>>>>

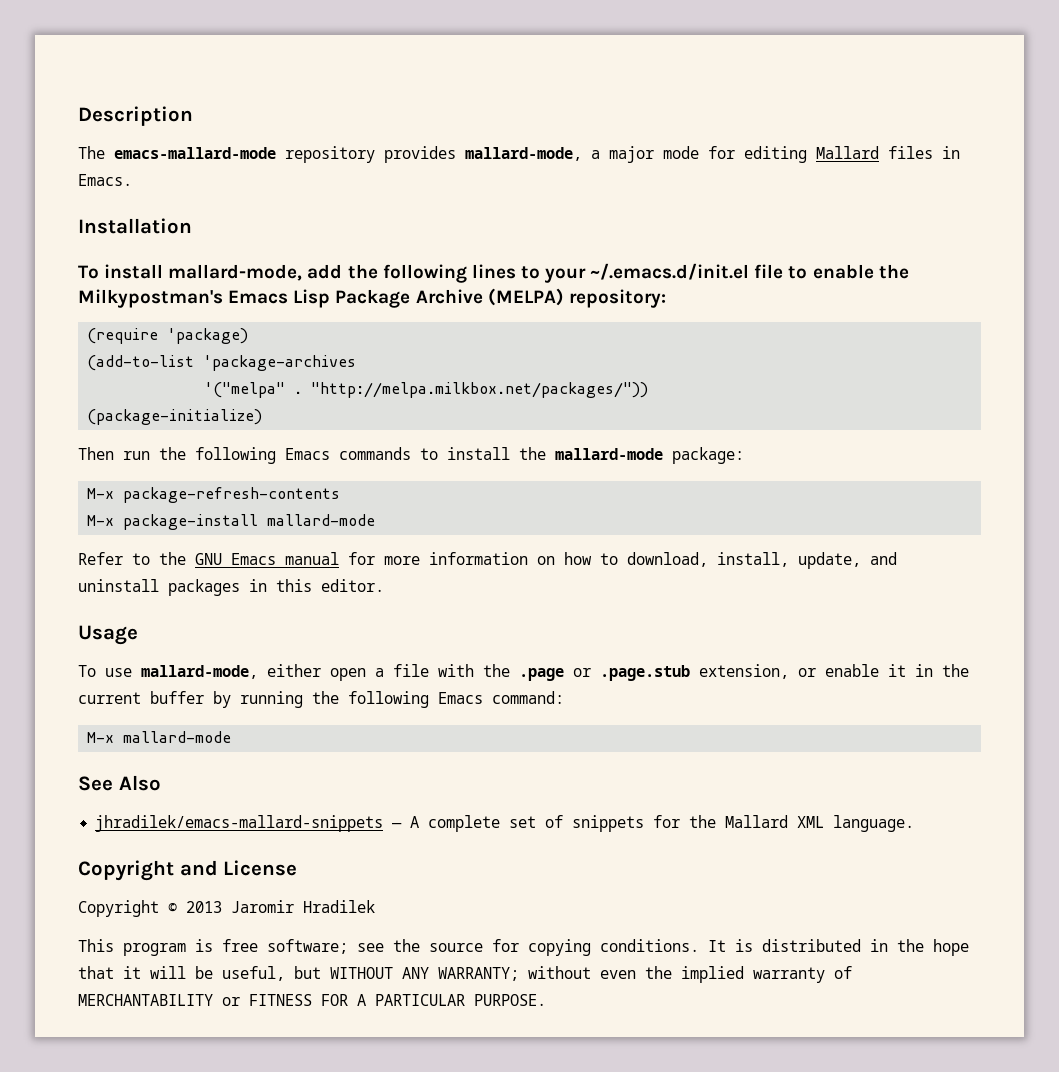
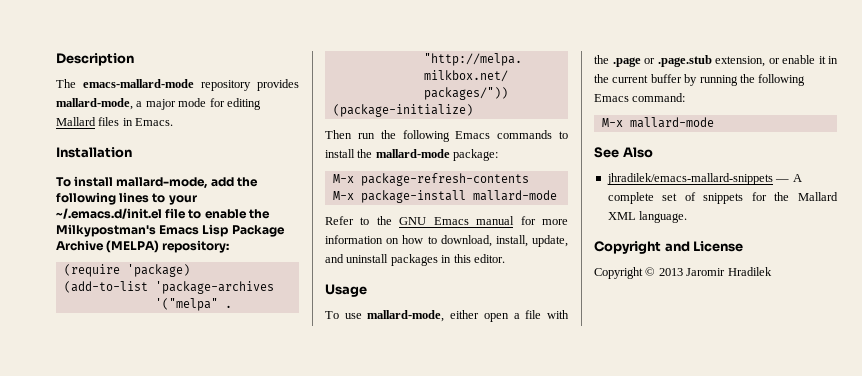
[78,939,969,956] [78,966,852,983] [78,994,546,1006] // This program is free software; see the source for copying conditions. It is distributed in the hope that it will be useful, but WITHOUT ANY WARRANTY; without even the implied warranty of MERCHANTABILITY or FITNESS FOR A PARTICULAR PURPOSE. -> (772, 271) none

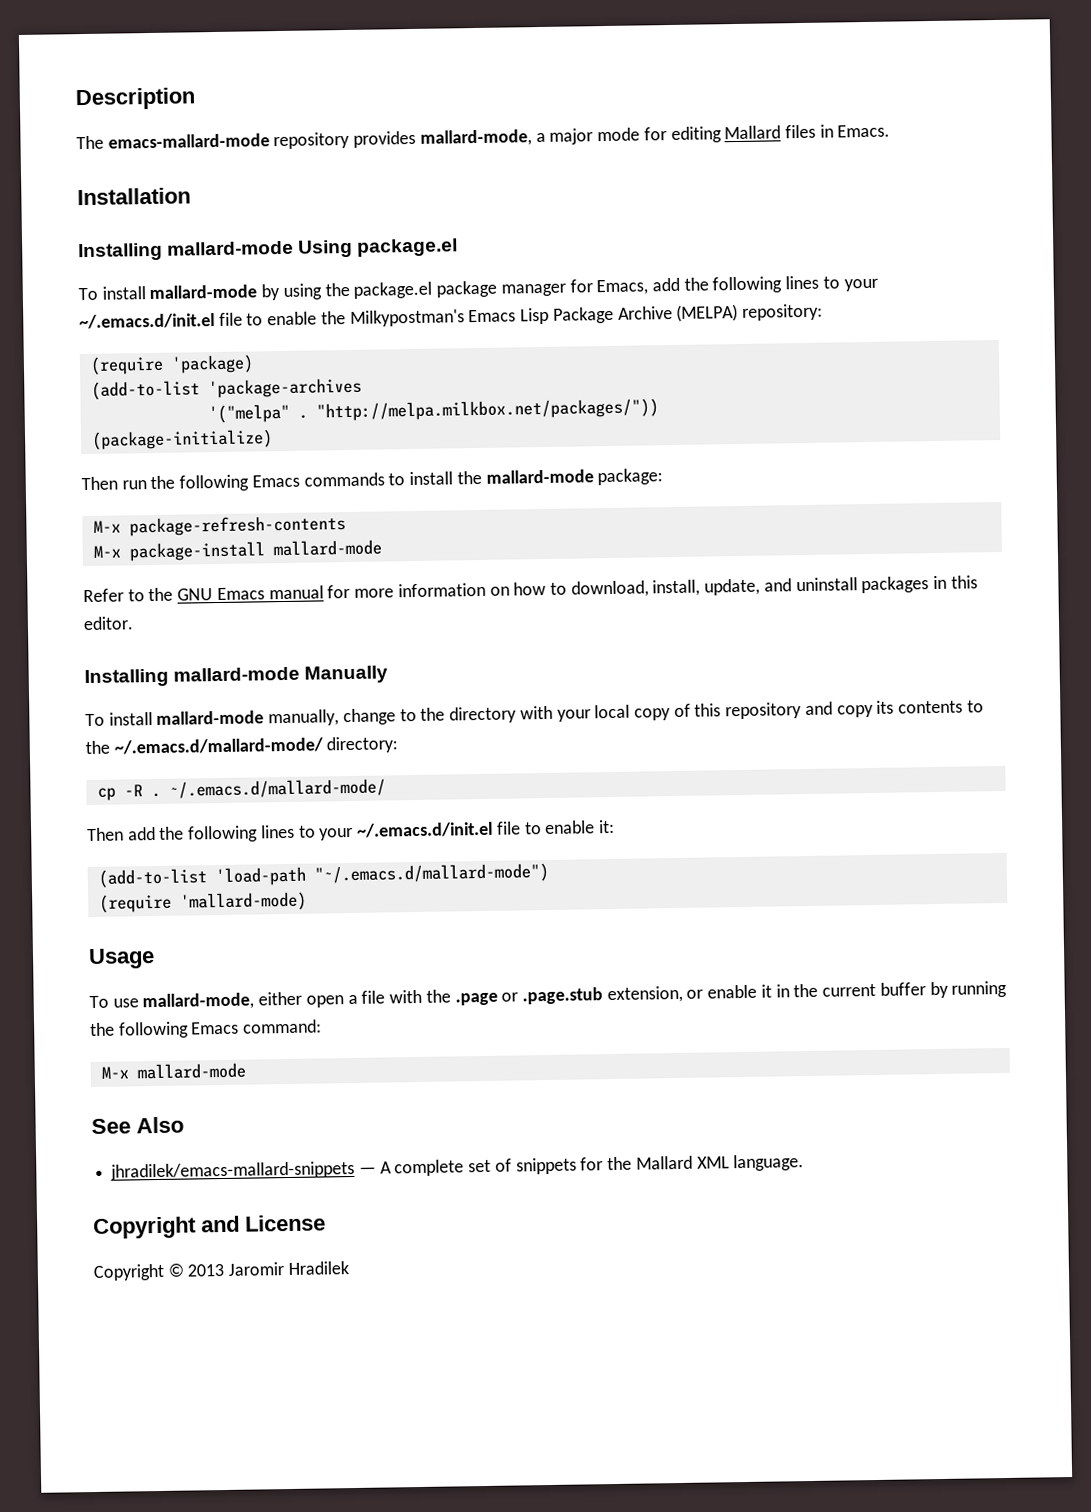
[56,176,208,189] To install mallard-mode, -> [78,238,459,262] [78,279,649,301] Installing mallard-mode Using package.el // To install mallard-mode by using the package.el package manager for Emacs,
(505, 258) none -> [84,665,389,688] [85,700,984,727] [85,736,399,755] [96,778,386,801] [87,819,615,843] [97,862,549,888] [98,891,307,913] // Installing mallard-mode Manually // To install mallard-mode manually, change to the directory with your local copy of this repository and copy its contents to the ~/.emacs.d/mallard-mode/ directory: // cp -R . ~/.emacs.d/mallard-mode/ // Then add the following lines to your ~/.emacs.d/init.el file to enable it: // (add-to-list 'load-path "~/.emacs.d/mallard-mode") // (require 'mallard-mode)

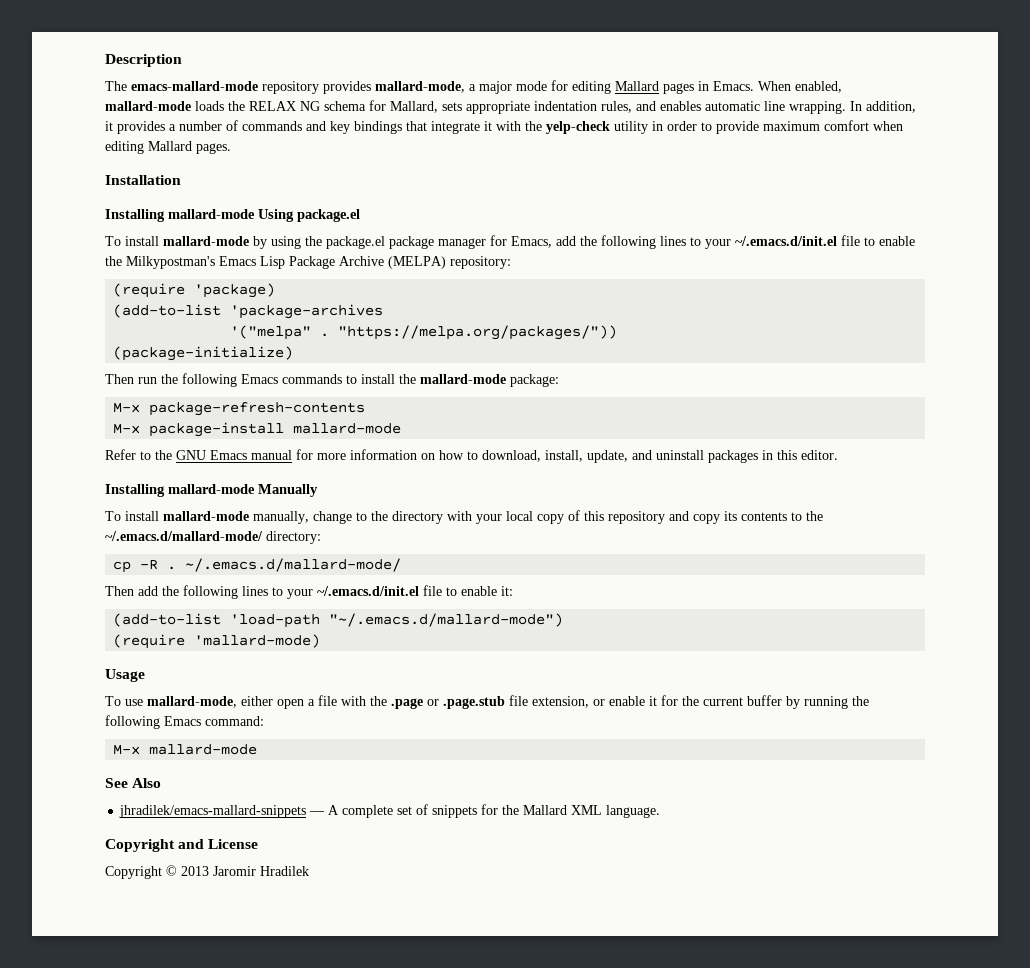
[784,124,816,139] files -> [663,83,694,94] pages
(891, 131) none -> [758,81,842,93] [105,100,916,114] [105,120,903,134] [105,141,231,154] When enabled, mallard-mode loads the RELAX NG schema for Mallard, sets appropriate indentation rules, and enables automatic line wrapping. In addition, it provides a number of commands and key bindings that integrate it with the yelp-check utility in order to provide maximum comfort when editing Mallard pages.
[315,398,659,422] "http://melpa.milkbox.net/packages/")) -> [338,325,618,340] "https://melpa.org/packages/"))
(603, 996) none -> [509,695,528,706] file
[775,984,790,998] in -> [661,695,678,706] for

<<<<

_AIM OF THE TASK_. Search the data above for the word "Installing", then gather each line in which it appears.

_WRITTEN ANSWER_.
[56,176,208,189] To install mallard-mode, -> [78,238,459,262] [78,279,649,301] Installing mallard-mode Using package.el // To install mallard-mode by using the package.el package manager for Emacs,
(505, 258) none -> [84,665,389,688] [85,700,984,727] [85,736,399,755] [96,778,386,801] [87,819,615,843] [97,862,549,888] [98,891,307,913] // Installing mallard-mode Manually // To install mallard-mode manually, change to the directory with your local copy of this repository and copy its contents to the ~/.emacs.d/mallard-mode/ directory: // cp -R . ~/.emacs.d/mallard-mode/ // Then add the following lines to your ~/.emacs.d/init.el file to enable it: // (add-to-list 'load-path "~/.emacs.d/mallard-mode") // (require 'mallard-mode)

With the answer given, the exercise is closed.